I teach 4th-6th graders, and I write many of the short stories they read/analyze. I find that they can make inferences, but need just the right amount of information to do it. Otherwise, they jump to some really odd conclusions, or give up on the piece entirely. It is sometimes amazing to me, the misunderstandings they can have in reading a piece that is not direct or clear enough. 

 I do think with some ironing out, the humor of the piece would go over very well for the age group.


----------



## MillennialWriter (Feb 22, 2015)

For me, I understood the plot well, even if the pace is quite fast.  Maybe children 10 years and above maybe able to understand it, but I am not sure of the much younger age group. They might have to reread the whole story to get it.  The way I see it, if I am not mistaken, is that you wanted to keep it as short as possible because a young audience can get bored easily.  This is totally understandable. 

however, you may have to shorten some sentences because they come run-on.  Kids might get lost in reading.

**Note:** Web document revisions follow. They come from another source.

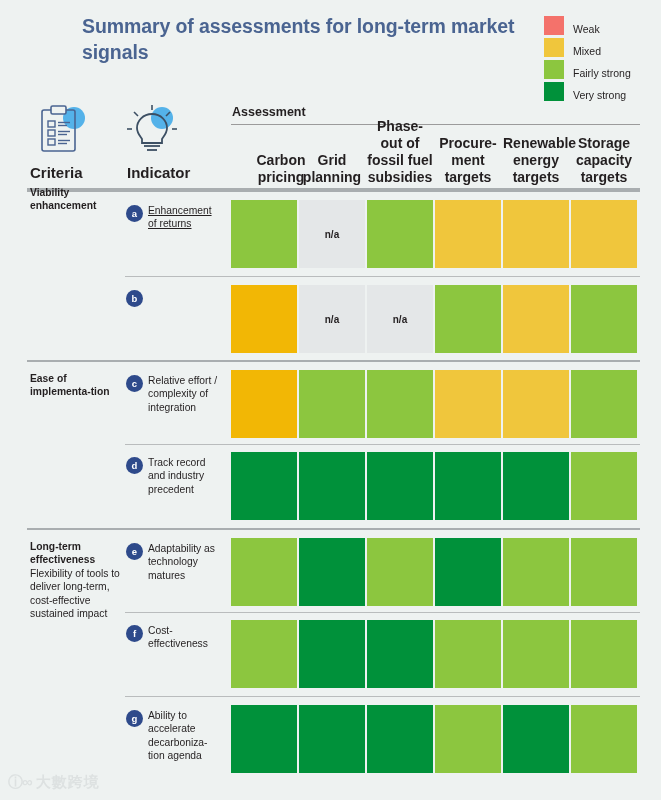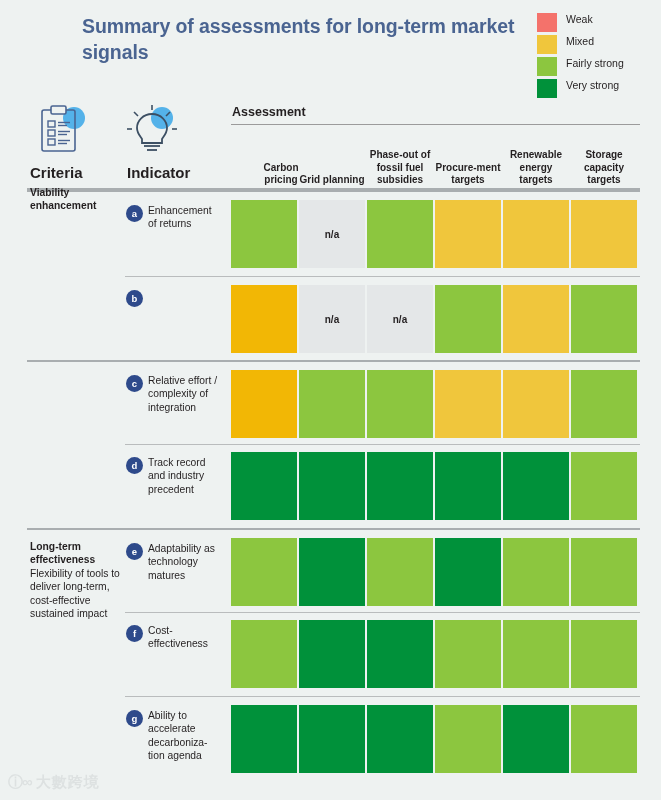--- a/index.html
+++ b/index.html
@@ -41,9 +41,10 @@
   }
   .legend-row {
     display: flex;
-    align-items: flex-start;
+    align-items: flex-end;
     height: 22px;
     margin-bottom: 0px;
+    margin-left: 7px;
   }
   .legend-swatch {
     width: 20px;

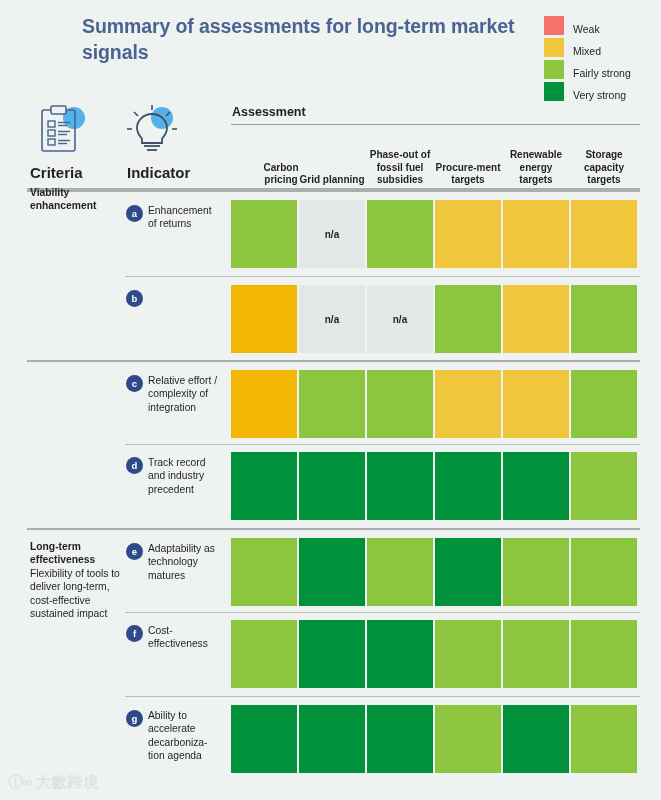--- a/index.html
+++ b/index.html
@@ -93,7 +93,7 @@
     bottom: 2px;
     width: 66px;
     text-align: center;
-    font-size: 10px;
+    font-size: 14px;
     font-weight: bold;
     line-height: 1.22;
     color: #231f20;

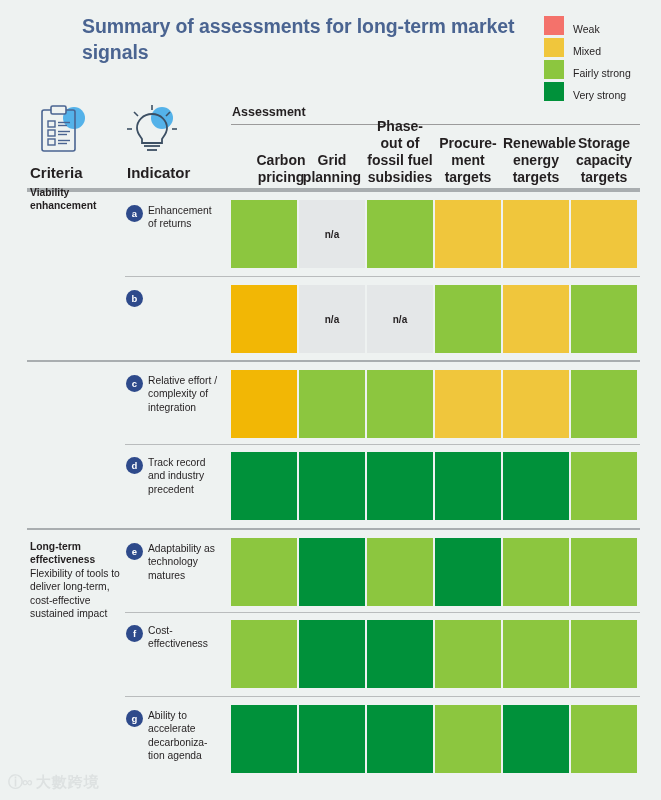--- a/index.html
+++ b/index.html
@@ -281,7 +281,7 @@
       <span class="criteria-title">Viability enhancement</span>
     </div>
     <div class="ind-badge" style="left: 126px; top: 205px; background: rgb(46, 74, 139);">a</div>
-    <div class="ind-text" style="left: 148px; top: 204px;">Enhancement of returns</div>
+    <div class="ind-text" style="left: 148px; top: 204px; text-decoration: underline;">Enhancement of returns</div>
     <div class="cell" style="left: 231px; top: 200px; height: 68px; background: rgb(140, 198, 63);"></div>
     <div class="cell na" style="left: 299px; top: 200px; height: 68px;">n/a</div>
     <div class="cell" style="left: 367px; top: 200px; height: 68px; background: rgb(140, 198, 63);"></div>

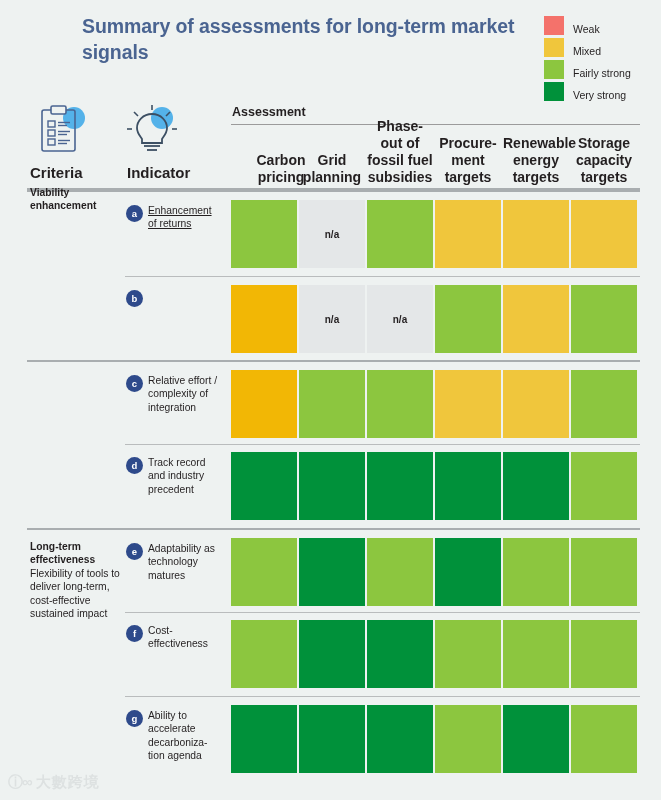--- a/index.html
+++ b/index.html
@@ -298,6 +298,7 @@
     <div class="cell" style="left: 571px; top: 285px; height: 68px; background: rgb(140, 198, 63);"></div>
     <div class="section-rule" style="top: 360px;"></div>
     <div class="criteria-block" style="top: 372px;">
+      <span class="criteria-title">Ease of implementa-tion</span>
     </div>
     <div class="ind-badge" style="left: 126px; top: 375px; background: rgb(46, 74, 139);">c</div>
     <div class="ind-text" style="left: 148px; top: 374px;">Relative effort / complexity of integration</div>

For example, "He scanned the crowd for someone who didn't have a job yet, and his one good eye found a pirate who was trying to hide himself away, looking hard at the floor." It can be revised as, "He scanned the crowd who did not have a job yet.  Then his one good eye found a pirate who was trying to hide himself away.  The young lad was looking hard at the floor."

Just My 2 cents.  Cheers.


----------



## Warm Hands Cold Heart (Apr 2, 2015)

I think you have a really great concept here. Kids love Pirates and parents and teachers love working together and cooperation, which is the direction this feels like it is heading. I am imagining this as being aimed at young children, probably as a read-aloud book. As a Pre-K teacher who reads a lot of books aloud, I had a few suggestions. 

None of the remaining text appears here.